The main demand drivers in Albury are a median household income of $83,252/year, a dwelling mix that is 54% separate houses, roughly 1 schools and 2 parks within the catchment. Together these shape both owner-occupier and tenant demand and are the factors we weight most heavily in the suburb's investment score.
Albury has a usual resident population of approximately 4,955, compared with a New South Wales suburb median of 5,325 — placing it in the lower half of the state's suburbs by size. Population is the clearest proxy for market depth: more residents mean more transactions and typically a shorter average days-on-market on resale.
Albury sits 462 km straight-line from the Sydney CBD. This is a regional market where CBD distance is only indicative — local industry diversity and commute alternatives matter more.
The most recent census recorded a median weekly rent of $270 in Albury, equating to approximately $14,040/year in gross rental income (state median $430/week). Market rents have typically drifted above the recorded figure — verify against current listings on realestate.com.au and Domain before making an offer.

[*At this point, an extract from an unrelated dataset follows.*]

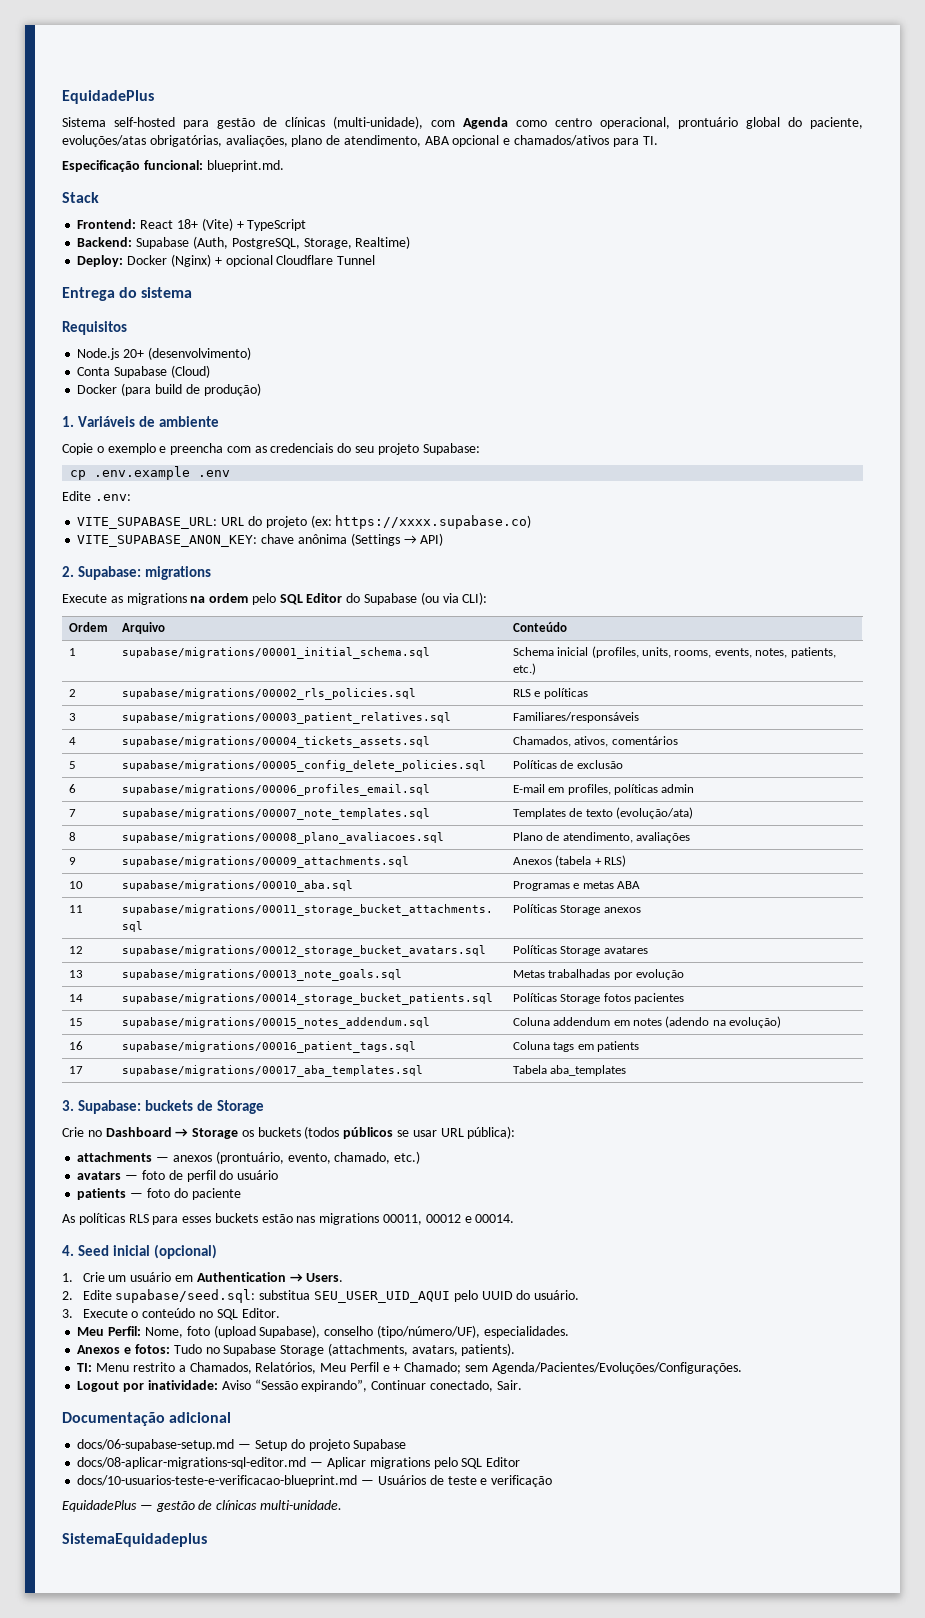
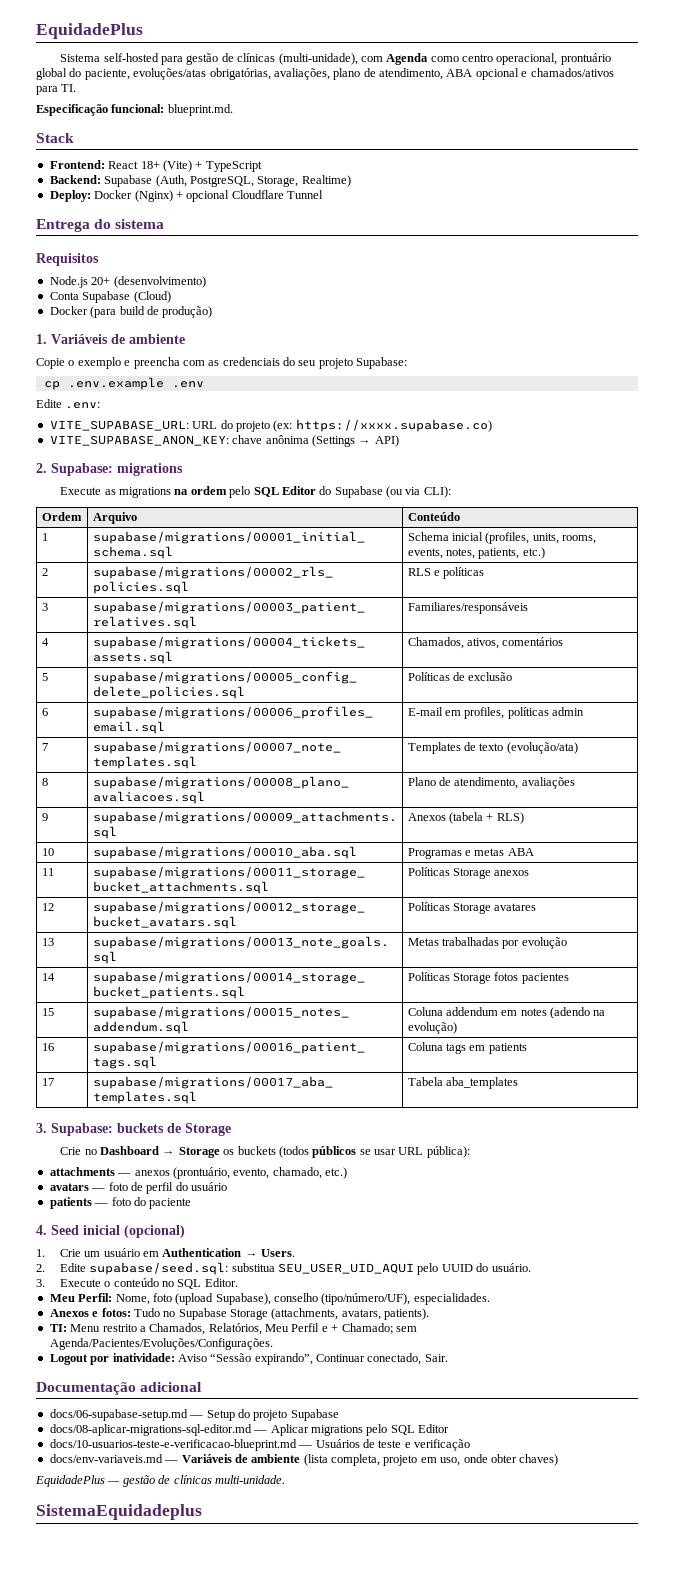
- As políticas RLS para esses buckets estão nas migrations 00011, 00012 e 00014.
+ docs/env-variaveis.md — Variáveis de ambiente (lista completa, projeto em uso, onde obter chaves)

The median monthly mortgage repayment in Albury is $1,733, or approximately $20,796/year (vs $2,167/month state median). Stress-test your own borrowing at rates 1–2 percentage points above today's to make sure you can still service the loan through an RBA tightening cycle.
A median weekly rent of $270 works out to $1,170/month, covering 68% of the median mortgage repayment of $1,733/month. That leaves a $563/month shortfall (around $6,756/year before tax benefits), so a typical owner-occupier-priced property here is negatively geared. Actual cash flow depends on your deposit, loan terms, ownership costs and marginal tax rate — run the full numbers in our rental yield calculator.
The main risks are a thin buyer pool (4,955 residents), interest-rate sensitivity on the $1,733 median mortgage, the broader New South Wales market cycle. Each of these is covered in the Risk Factors section above with suburb-specific numbers rather than generic warnings.
Every number on this page comes from the ABS 2021 Census of Population and Housing, Australia Post postcode reference data, and OpenStreetMap amenity tiles. The investment score, strategy verdicts, and comparison table are computed deterministically from those inputs — no opinion, no estimation. See our full methodology and the data sources and licences for the formulas we use.